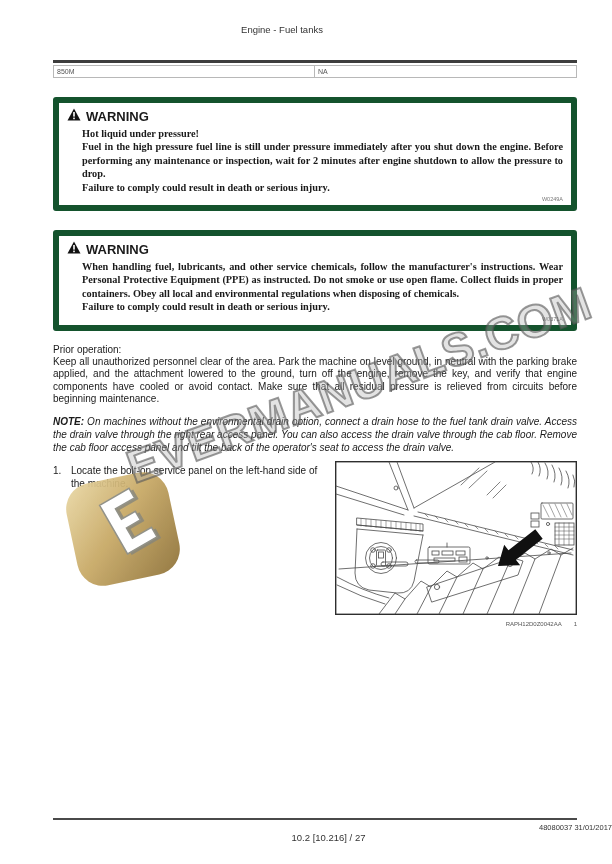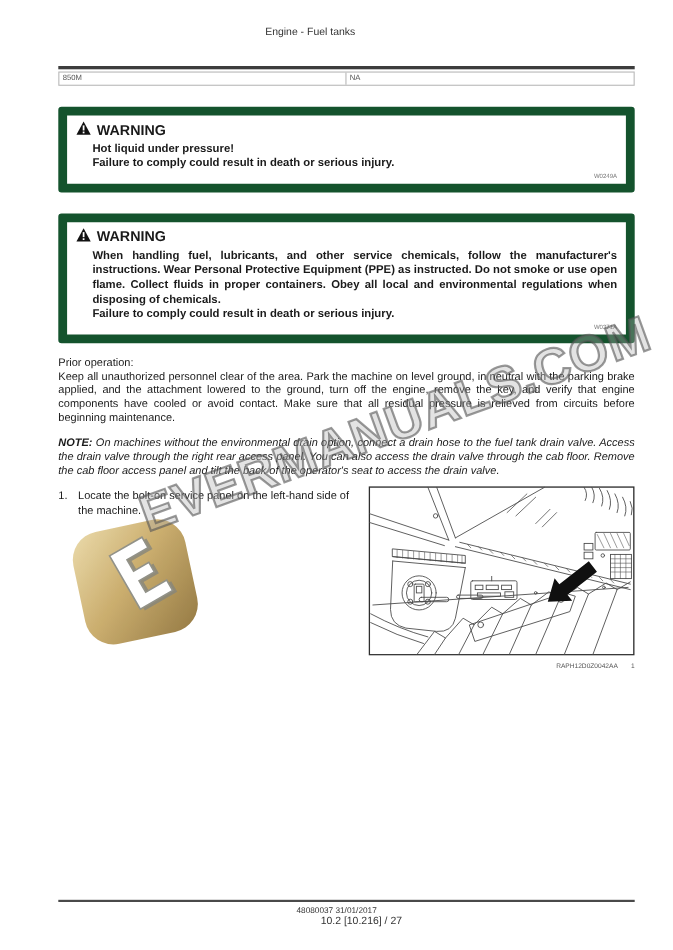--- a/index.html
+++ b/index.html
@@ -17,7 +17,7 @@
     line-height:9px;margin-bottom:8px;}
   .model-cell{width:50%;padding:1px 3px;box-sizing:border-box;}
   .model-cell.left{border-right:1px solid #b8b8b8;}
-  .warning-box{border:8px solid #14532d;border-radius:3px;padding:5px 8px 2px 8px;margin-bottom:7px;margin-top:19px;}
+  .warning-box{border:6px solid #14532d;border-radius:3px;padding:5px 8px 2px 8px;margin-bottom:7px;margin-top:19px;}
   .warning-header{display:flex;align-items:center;gap:5px;font-weight:bold;font-size:13px;line-height:15px;}
   .warning-body{margin-left:15px;margin-top:3px;font-weight:bold;font-size:10.3px;
     line-height:13.4px;text-align:justify;}

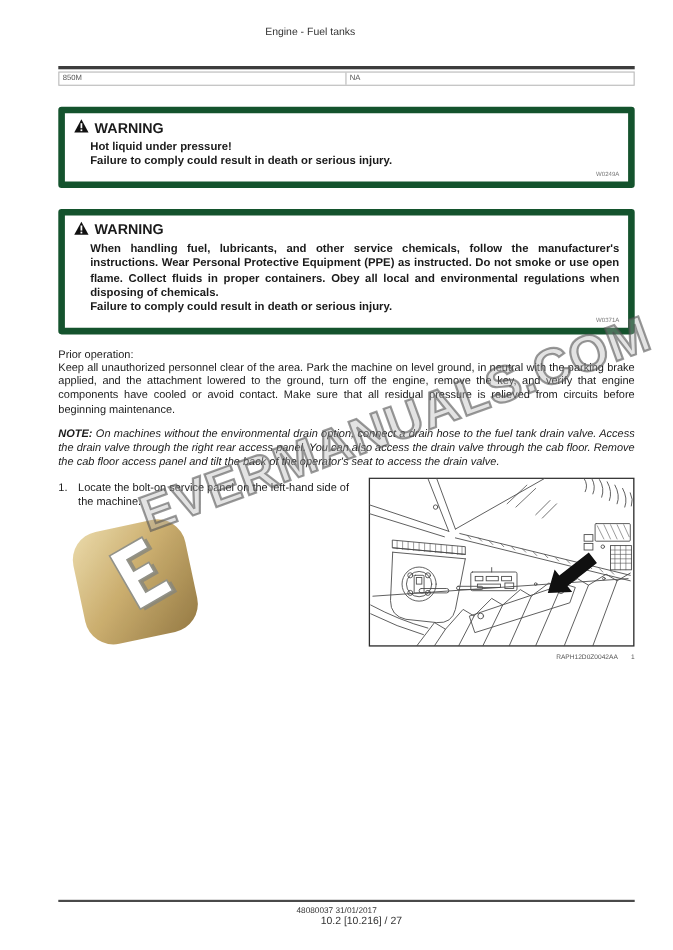--- a/index.html
+++ b/index.html
@@ -20,7 +20,7 @@
   .warning-box{border:6px solid #14532d;border-radius:3px;padding:5px 8px 2px 8px;margin-bottom:7px;margin-top:19px;}
   .warning-header{display:flex;align-items:center;gap:5px;font-weight:bold;font-size:13px;line-height:15px;}
   .warning-body{margin-left:15px;margin-top:3px;font-weight:bold;font-size:10.3px;
-    line-height:13.4px;text-align:justify;}
+    line-height:13.4px;text-align:justify;font-family:Liberation Serif, serif;}
   .warning-body p{margin:0;}
   .warning-code{text-align:right;font-size:5.5px;color:#777;line-height:8px;margin-top:1px;}
   .prior-heading{font-weight:normal;font-size:10px;margin-top:12px;line-height:13px;}

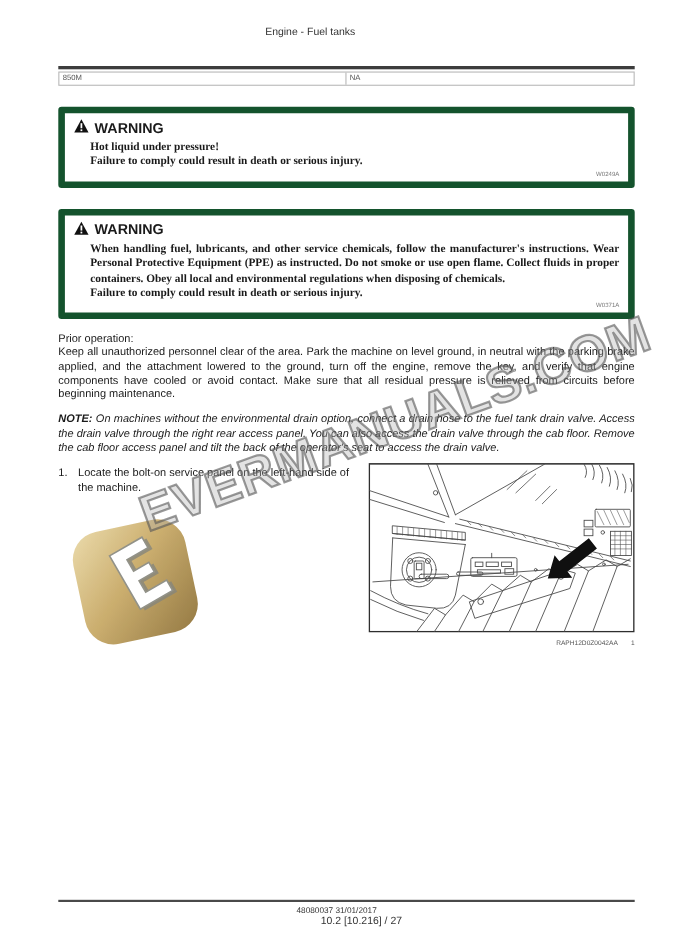--- a/index.html
+++ b/index.html
@@ -72,6 +72,7 @@
     </div>
     <div class="warning-body">
       <p>Hot liquid under pressure!</p>
+      <p>Fuel in the high pressure fuel line is still under pressure immediately after you shut down the engine. Before performing any maintenance or inspection, wait for 2 minutes after engine shutdown to allow the pressure to drop.</p>
       <p>Failure to comply could result in death or serious injury.</p>
     </div>
     <div class="warning-code">W0249A</div>

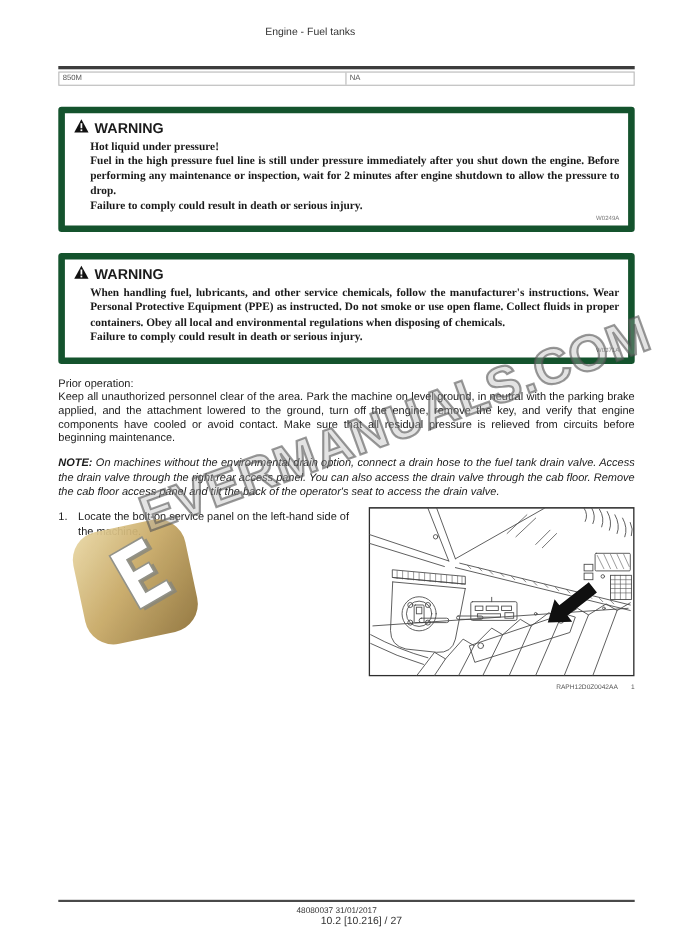--- a/index.html
+++ b/index.html
@@ -43,7 +43,7 @@
   
   .footer-rule{position:absolute;left:53px;width:524px;top:818px;height:2px;background:#4a4a4a;}
   .footer-text{position:absolute;top:823px;left:0;width:612px;text-align:center;color:#333;}
-  .footer-line1{font-size:7.5px;line-height:9px;}
+  .footer-line1{font-size:7.5px;line-height:9px;text-align:right;}
   .footer-line2{font-size:9.5px;line-height:11px;margin-left:45px;}
 </style>
 </head>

■ **EXERCISE OBJECTIVE**
Without the pictures, give every line of the data again, exactly as written.

■ **ANSWER TO THE EXERCISE**
--- a/index.html
+++ b/index.html
@@ -17,7 +17,7 @@
     line-height:9px;margin-bottom:8px;}
   .model-cell{width:50%;padding:1px 3px;box-sizing:border-box;}
   .model-cell.left{border-right:1px solid #b8b8b8;}
-  .warning-box{border:8px solid #14532d;border-radius:3px;padding:5px 8px 2px 8px;margin-bottom:7px;margin-top:19px;}
+  .warning-box{border:6px solid #14532d;border-radius:3px;padding:5px 8px 2px 8px;margin-bottom:7px;margin-top:19px;}
   .warning-header{display:flex;align-items:center;gap:5px;font-weight:bold;font-size:13px;line-height:15px;}
   .warning-body{margin-left:15px;margin-top:3px;font-weight:bold;font-size:10.3px;
     line-height:13.4px;text-align:justify;}

--- a/index.html
+++ b/index.html
@@ -20,7 +20,7 @@
   .warning-box{border:6px solid #14532d;border-radius:3px;padding:5px 8px 2px 8px;margin-bottom:7px;margin-top:19px;}
   .warning-header{display:flex;align-items:center;gap:5px;font-weight:bold;font-size:13px;line-height:15px;}
   .warning-body{margin-left:15px;margin-top:3px;font-weight:bold;font-size:10.3px;
-    line-height:13.4px;text-align:justify;}
+    line-height:13.4px;text-align:justify;font-family:Liberation Serif, serif;}
   .warning-body p{margin:0;}
   .warning-code{text-align:right;font-size:5.5px;color:#777;line-height:8px;margin-top:1px;}
   .prior-heading{font-weight:normal;font-size:10px;margin-top:12px;line-height:13px;}

--- a/index.html
+++ b/index.html
@@ -72,6 +72,7 @@
     </div>
     <div class="warning-body">
       <p>Hot liquid under pressure!</p>
+      <p>Fuel in the high pressure fuel line is still under pressure immediately after you shut down the engine. Before performing any maintenance or inspection, wait for 2 minutes after engine shutdown to allow the pressure to drop.</p>
       <p>Failure to comply could result in death or serious injury.</p>
     </div>
     <div class="warning-code">W0249A</div>

--- a/index.html
+++ b/index.html
@@ -43,7 +43,7 @@
   
   .footer-rule{position:absolute;left:53px;width:524px;top:818px;height:2px;background:#4a4a4a;}
   .footer-text{position:absolute;top:823px;left:0;width:612px;text-align:center;color:#333;}
-  .footer-line1{font-size:7.5px;line-height:9px;}
+  .footer-line1{font-size:7.5px;line-height:9px;text-align:right;}
   .footer-line2{font-size:9.5px;line-height:11px;margin-left:45px;}
 </style>
 </head>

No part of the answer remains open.